Monday, June 10, 2013


June Youth Month- How it all started

This year marks 37 years of the 1976 Soweto youth uprising. We celebrate those who defended their right to equal education, and we commemorate those who lost their lives in the struggle to make South Africa a better place for all generations.

 Youth day is commemorated annually on 16 June; to honour all, the young people who lost their lives in the struggle against apartheid and Bantu education. In 1953, the apartheid government enacted the Bantu Education Act, which established a black Education Department in the Department of Native Affairs.

The role of this department was to compile a curriculum that suited the "nature and requirement of the black people.
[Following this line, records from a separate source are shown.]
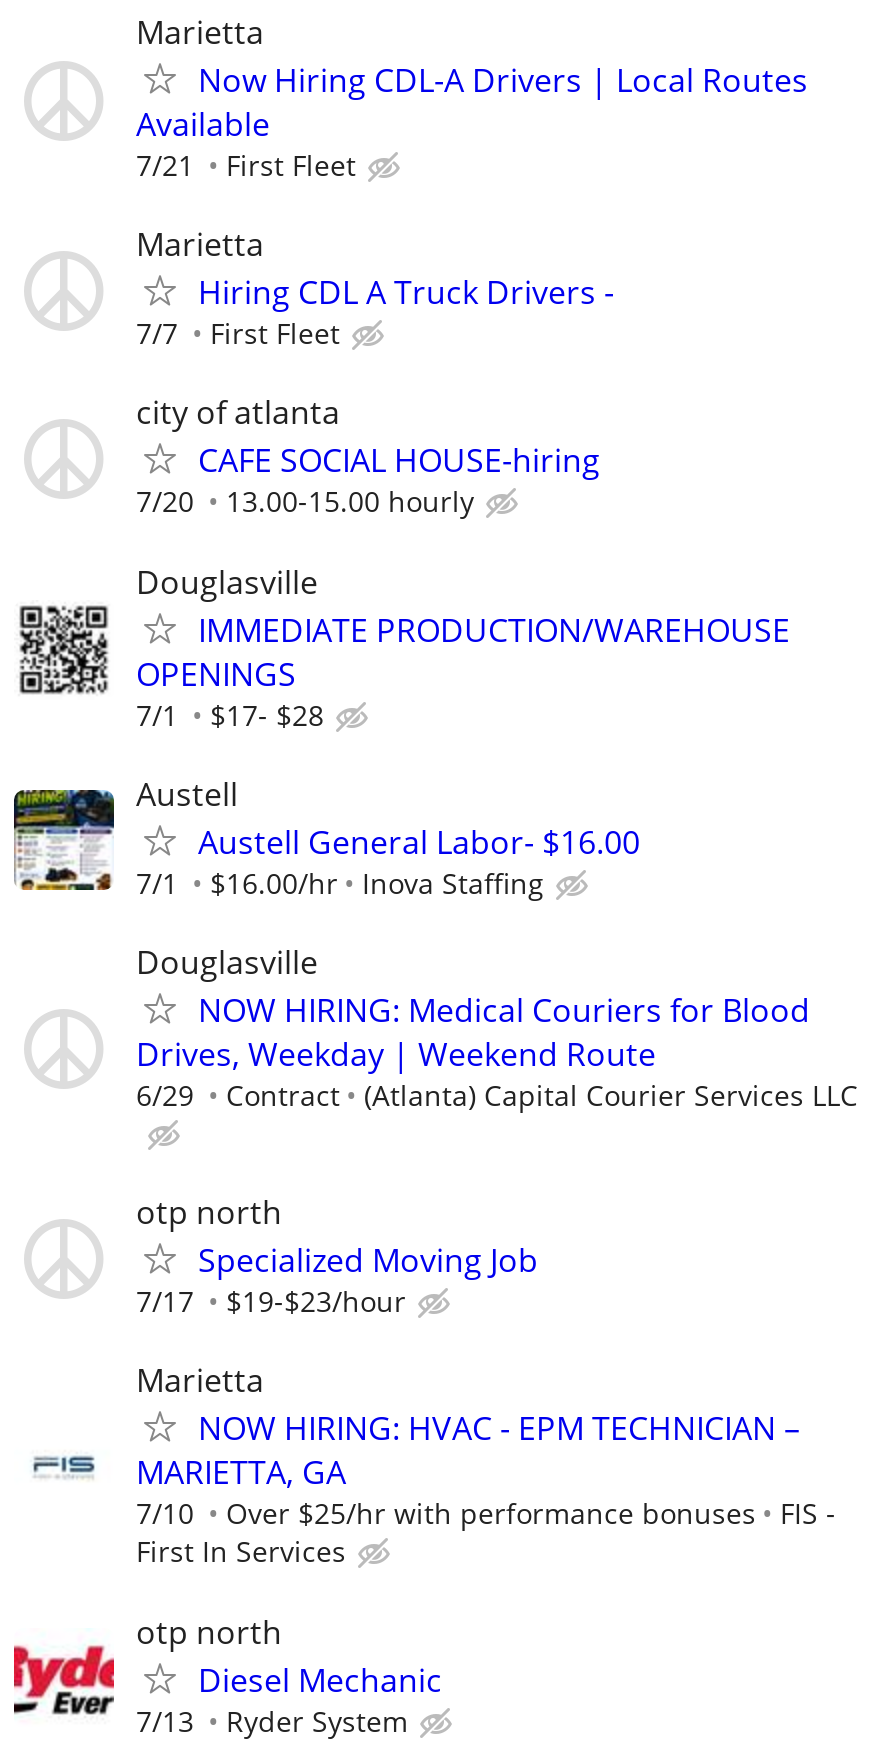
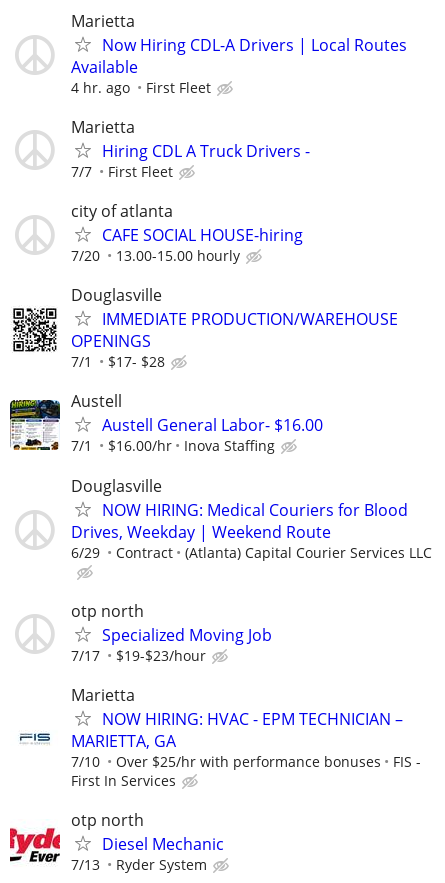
- 7/21 First Fleet
+ 4 hr. ago First Fleet
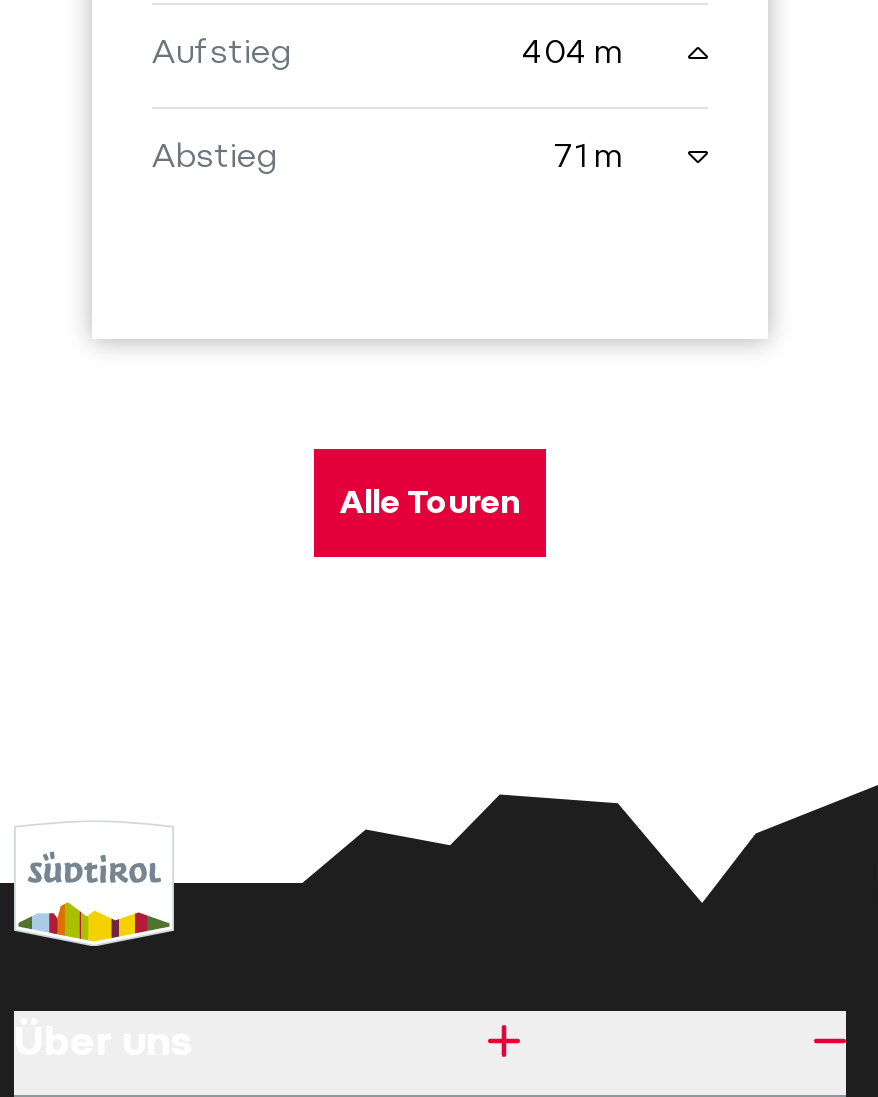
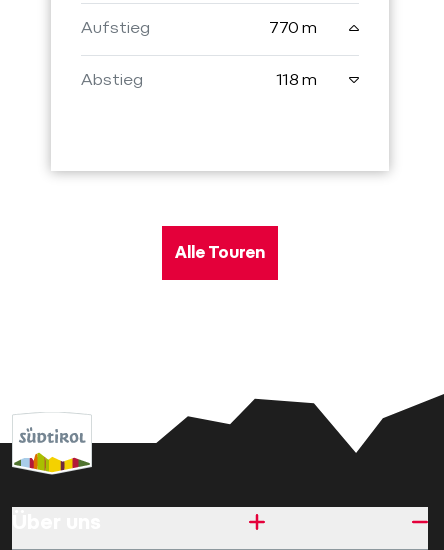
- 404 m
+ 770 m

- 71 m
+ 118 m
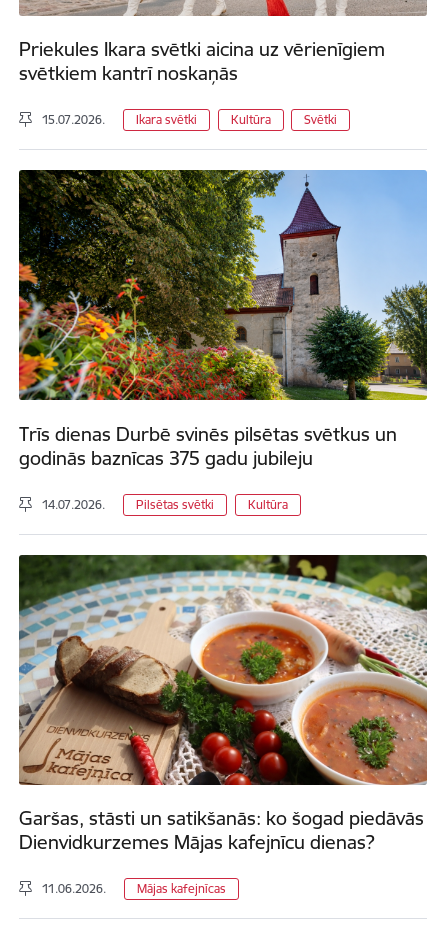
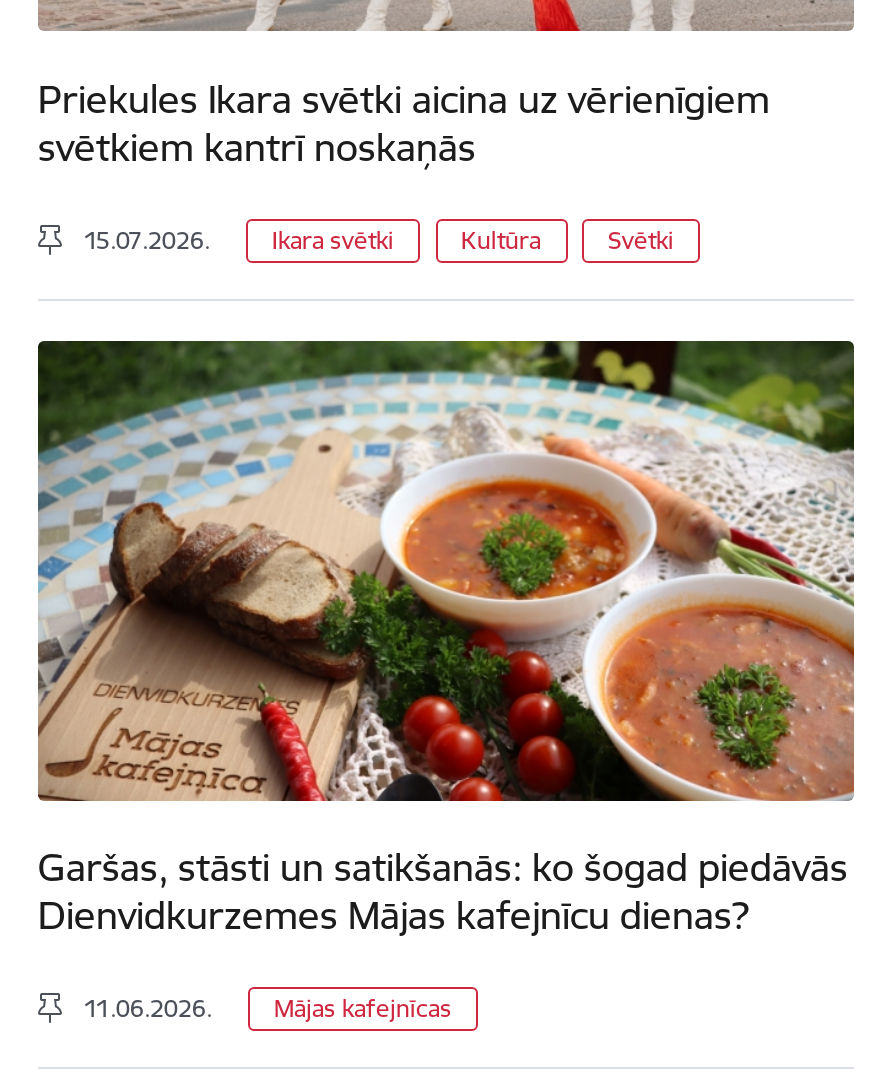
- [image]
- Trīs dienas Durbē svinēs pilsētas svētkus un
- godinās baznīcas 375 gadu jubileju
- 14.07.2026.
- Pilsētas svētki
- Kultūra
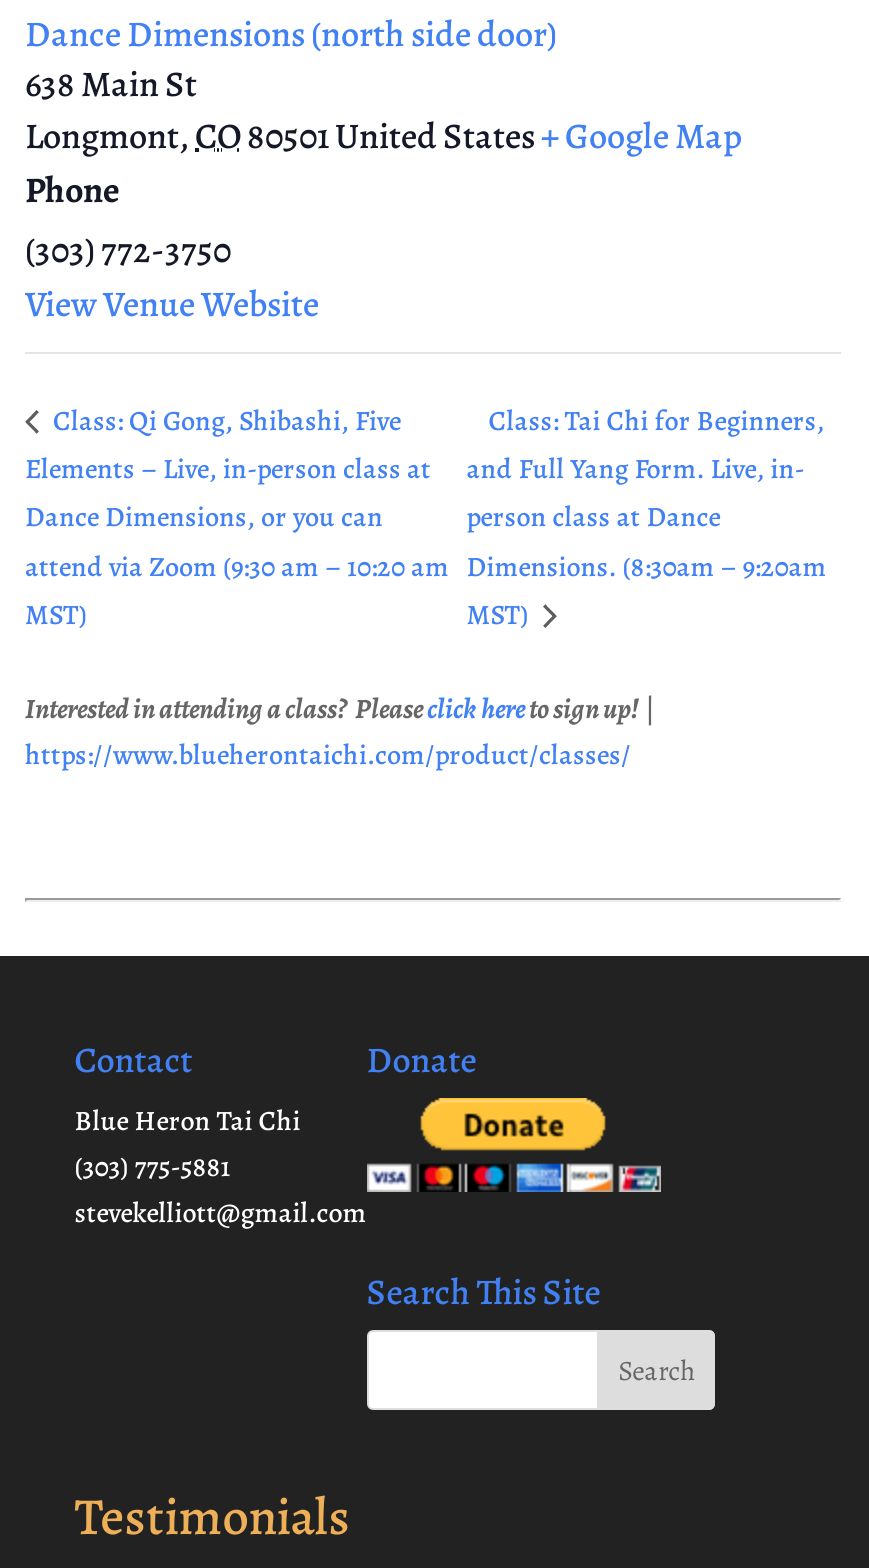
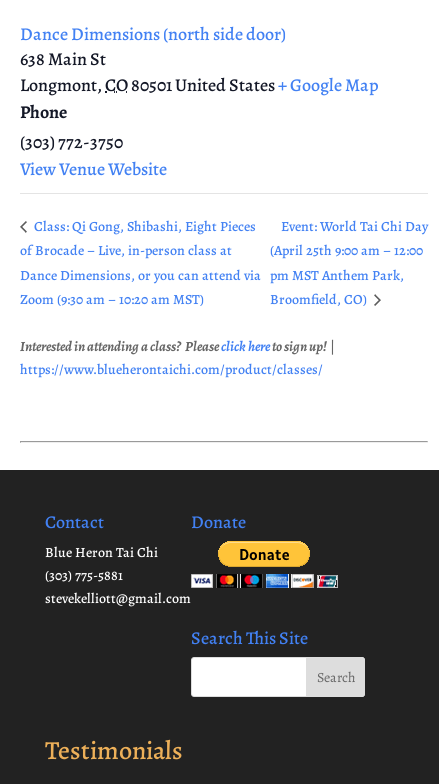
- Class: Qi Gong, Shibashi, Five
- Elements – Live, in-person class at
- Dance Dimensions, or you can
- attend via Zoom (9:30 am – 10:20 am
- MST)
+ Class: Qi Gong, Shibashi, Eight Pieces
+ of Brocade – Live, in-person class at
+ Dance Dimensions, or you can attend via
+ Zoom (9:30 am – 10:20 am MST)

- Class: Tai Chi for Beginners,
- and Full Yang Form. Live, in-
- person class at Dance
- Dimensions. (8:30am – 9:20am
- MST)
+ Event: World Tai Chi Day
+ (April 25th 9:00 am – 12:00
+ pm MST Anthem Park,
+ Broomfield, CO)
The author of the legislation, Dr Hendrik Verwoerd (then Minister of Native Affairs, later Prime Minister), stated: " Natives (blacks) must be taught from an early age that equality with Europeans (whites) is not for them." Black people were not to receive an education that would lead them to aspire to positions they wouldn't be allowed to hold in society. Instead they were to receive education designed to provide them with skills to serve their own people in the homelands or to work in labouring jobs under whites.

Bantu education did enable more children in Soweto to attend school than the old missionary system of education, but there was a severe lack of facilities. Nationally, public to teacher ratios went up from 46:1 in 1955 to 58: l in 1967. Overcrowded classrooms were used on a rota basis. There was also a lack of teachers, and many of those who did teach were under qualified. In 1961, only 10 percent of black teachers, held a matriculation certificate.

Because of the government's homelands policy, no new high schools were built in Soweto between 1962 and 1971. Students were meant to move to their relevant homeland to attend the newly built schools there. Then in 1972 the government gave in to pressure from business to improve the Bantu education system to meet business's need for a better trained black workforce, forty new schools were built in Soweto. Between 1972 and 1976 the number of pupils at secondary schools increased from 12 656 to 34 656. One in five Soweto children were attending secondary school.

This increase in secondary school attendance had a significant effect on youth culture. Secondary school students began forming their own, much more politicised identity than before. In 1975 South Africa entered a period of economic depression. Schools were starved of funds: the government spent R644 a year on a white child's education but only R42 on a black child.

The Department of Bantu Education then announced it was removing the Standard 6 year from primary schools. In 1976, 257 505 pupils enrolled in Form 1, but there was space for only 38 000. Many students therefore remained at primary school. Chaos ensued.

Therefore, when the Department of Education issued its decree that Afrikaans was to become a language of instruction at school, it was into an already volatile situation. Students objected to being taught in the language of the oppressor. Many teachers themselves could not speak Afrikaans, but were now required to teach their subjects in it. On June 16, 1976, pupils protested, and police reacted with teargas and gunshots.

 An estimated 20,000 students took part in the protest. One of the first students to be shot dead was 13-year-old Hector Pieterson; the number of people who died is usually given as 176, with estimates of up to 700.